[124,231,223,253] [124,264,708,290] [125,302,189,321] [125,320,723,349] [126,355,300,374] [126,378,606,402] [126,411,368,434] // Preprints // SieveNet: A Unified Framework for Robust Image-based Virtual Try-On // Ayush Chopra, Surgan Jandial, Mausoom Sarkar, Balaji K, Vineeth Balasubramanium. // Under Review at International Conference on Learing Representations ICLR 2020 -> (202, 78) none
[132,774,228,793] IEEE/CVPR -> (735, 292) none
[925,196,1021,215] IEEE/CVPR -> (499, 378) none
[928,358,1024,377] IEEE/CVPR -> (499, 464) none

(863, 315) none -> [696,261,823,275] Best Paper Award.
________________
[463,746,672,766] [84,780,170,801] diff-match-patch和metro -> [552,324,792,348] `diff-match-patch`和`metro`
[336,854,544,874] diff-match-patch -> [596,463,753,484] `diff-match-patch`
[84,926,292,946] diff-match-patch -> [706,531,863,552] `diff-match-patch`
________________
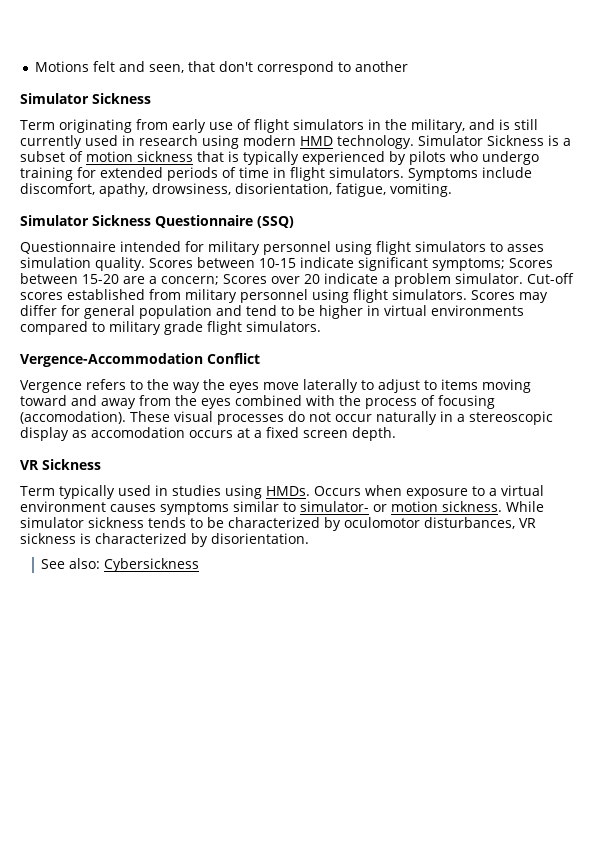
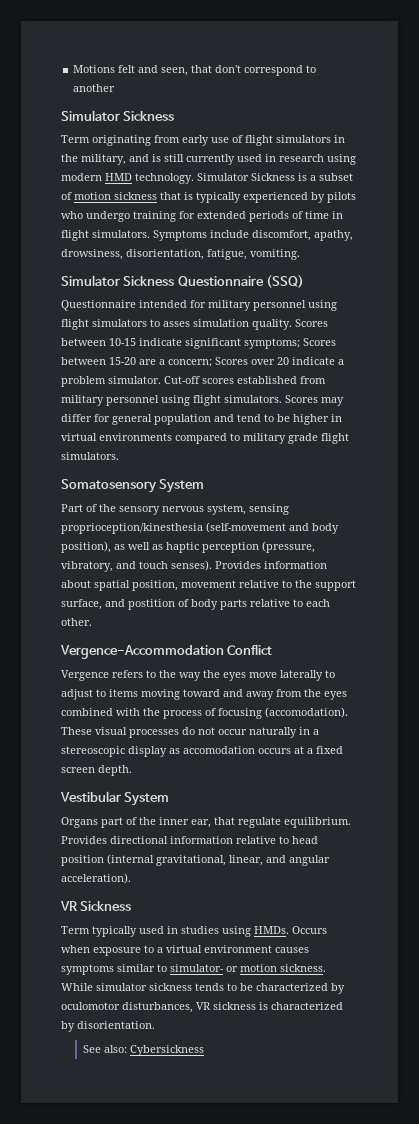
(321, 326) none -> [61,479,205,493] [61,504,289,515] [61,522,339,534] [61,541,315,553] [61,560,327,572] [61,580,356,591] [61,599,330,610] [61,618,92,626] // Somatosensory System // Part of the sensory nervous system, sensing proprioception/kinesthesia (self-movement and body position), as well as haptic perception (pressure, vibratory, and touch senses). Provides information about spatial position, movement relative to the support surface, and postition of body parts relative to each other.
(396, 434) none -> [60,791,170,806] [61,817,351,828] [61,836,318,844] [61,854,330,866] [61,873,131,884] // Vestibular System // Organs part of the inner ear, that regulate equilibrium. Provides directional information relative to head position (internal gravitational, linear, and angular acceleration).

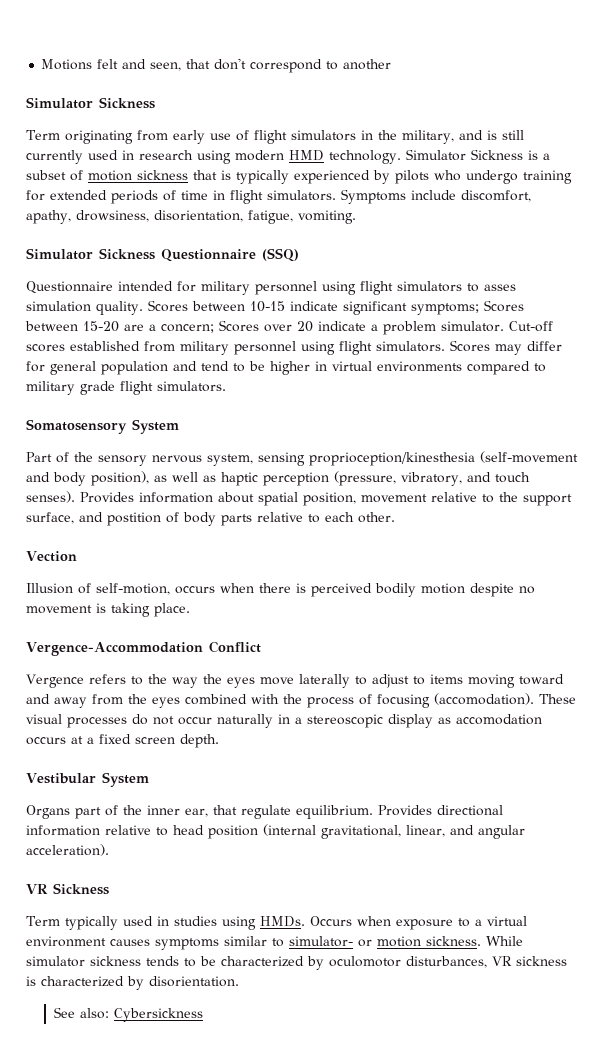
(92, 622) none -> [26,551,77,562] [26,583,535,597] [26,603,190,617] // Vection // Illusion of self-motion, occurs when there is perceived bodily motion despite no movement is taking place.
________________
### WHAT YOU SHOULD DO:
One figure is all that is needed: the number of lines above in which the word "diff" appears.

### TASK SOLUTION:
3